Coding Benchmark Tracker

File: integrations/coding_agent/benchmark_tracker.py (249 lines)

SQLite-backed performance tracking for coding agent tools, tasks, and models.

Database: agent_data/coding_benchmarks.db

Tables

benchmarks — Individual task execution records:

Column Type Purpose
task_type TEXT e.g., "code_review", "bug_fix"
tool_name TEXT e.g., "pylint", "ruff"
model_name TEXT e.g., "gpt-4o", "llama-3"
user_id TEXT Requesting user
completion_time_s REAL Execution duration
success INTEGER 1=pass, 0=fail
offloaded INTEGER 1=hive task
timestamp TEXT ISO-8601

hive_routing — Aggregated best-tool routing from hive peers.

Core Methods

tracker.record(task_type, tool_name, completion_time_s, success, model_name, user_id, offloaded)
tracker.get_best_tool(task_type)        # Local benchmark-based routing
tracker.get_hive_best_tool(task_type)   # Peer-aggregated routing
tracker.get_summary()                   # Dashboard data
tracker.export_learning_delta()         # Compact delta for hive
tracker.import_hive_delta(aggregated)   # Consume peer benchmarks

Min samples: 5 records required before a tool is considered "benchmarked".

Hive-Wide Learning

The coding daemon exports benchmark deltas every 10 ticks (~5 min):

# coding_daemon.py
if self._tick_count % 10 == 0:
    self._sync_benchmark_deltas()

FederatedAggregator picks up the delta and distributes to peers. Each peer imports the aggregated data for hive-wide tool routing intelligence.

AutoResearch Integration

File: integrations/coding_agent/autoevolve_code_tools.py

The autoresearch engine feeds into the benchmark stack at three points:

# After each experiment iteration
tracker.record(task_type='autoresearch', tool_name='aider_native_backend',
               completion_time_s=result.duration_s, success=not result.error)

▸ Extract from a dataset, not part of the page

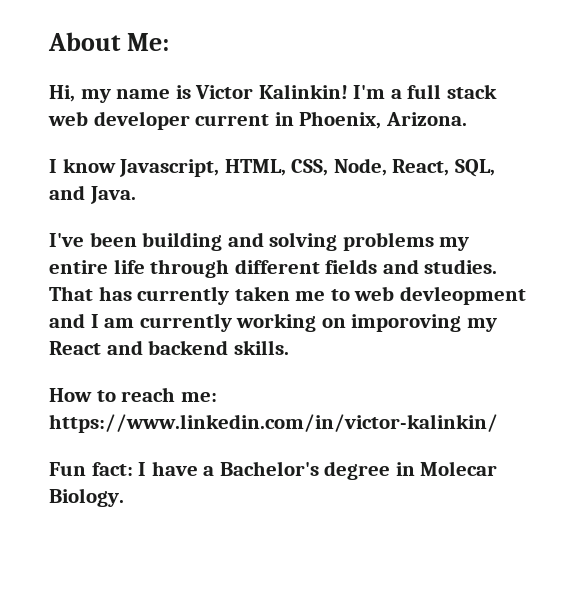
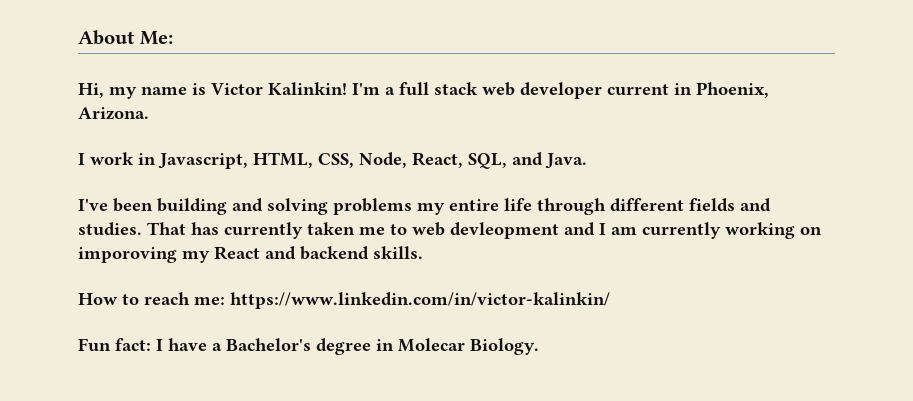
[62,158,116,173] know -> [90,152,156,165] work in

# After each improvement (commit)
AgentBaselineService.capture_snapshot(trigger='autoresearch_improvement')

# After session ends (report save)
tracker.export_learning_delta()  # enriched with autoresearch session summary

The autoresearch hypothesis generator also queries tracker.get_best_tool('autoresearch') to include benchmark-informed context in its prompts. See auto-evolve.md.

PR Review Service Integration

File: integrations/agent_engine/pr_review_service.py

Uses baseline validation as a build breaker gate:

PR Review Pipeline:
  1. Fetch PR diff stats
  2. Run pre-commit checks (ruff lint)
  3. Run test suite
  4. Validate baseline (no regression)    ← BUILD BREAKER
  5. Classify change complexity

Decision Matrix:
  Tests Pass + No Regression + Simple  → AUTO-APPROVE
  Tests Pass + No Regression + Complex → FLAG for steward
  Tests Pass + Regression              → AUTO-REJECT
  Tests Fail                           → AUTO-REJECT

Agent Daemon Integration

File: integrations/agent_engine/agent_daemon.py

Background daemon periodically validates agent performance:

# Every 2*remediate_every ticks
result = AgentBaselineService.validate_against_baseline(prompt_id, flow_id)
if result and not result.get('passed', True):
    capture_baseline_async(...)  # Auto-snapshot on regression

Federation Integration

File: integrations/agent_engine/federated_aggregator.py

Benchmark results are synced across the hive via gossip protocol:

def _get_benchmark_results(self) -> dict:
    """Pull latest benchmark results + coding agent deltas."""
    from integrations.coding_agent.benchmark_tracker import get_benchmark_tracker
    coding_delta = get_benchmark_tracker().export_learning_delta()
    results['coding_benchmarks'] = coding_delta.get('coding_benchmarks', {})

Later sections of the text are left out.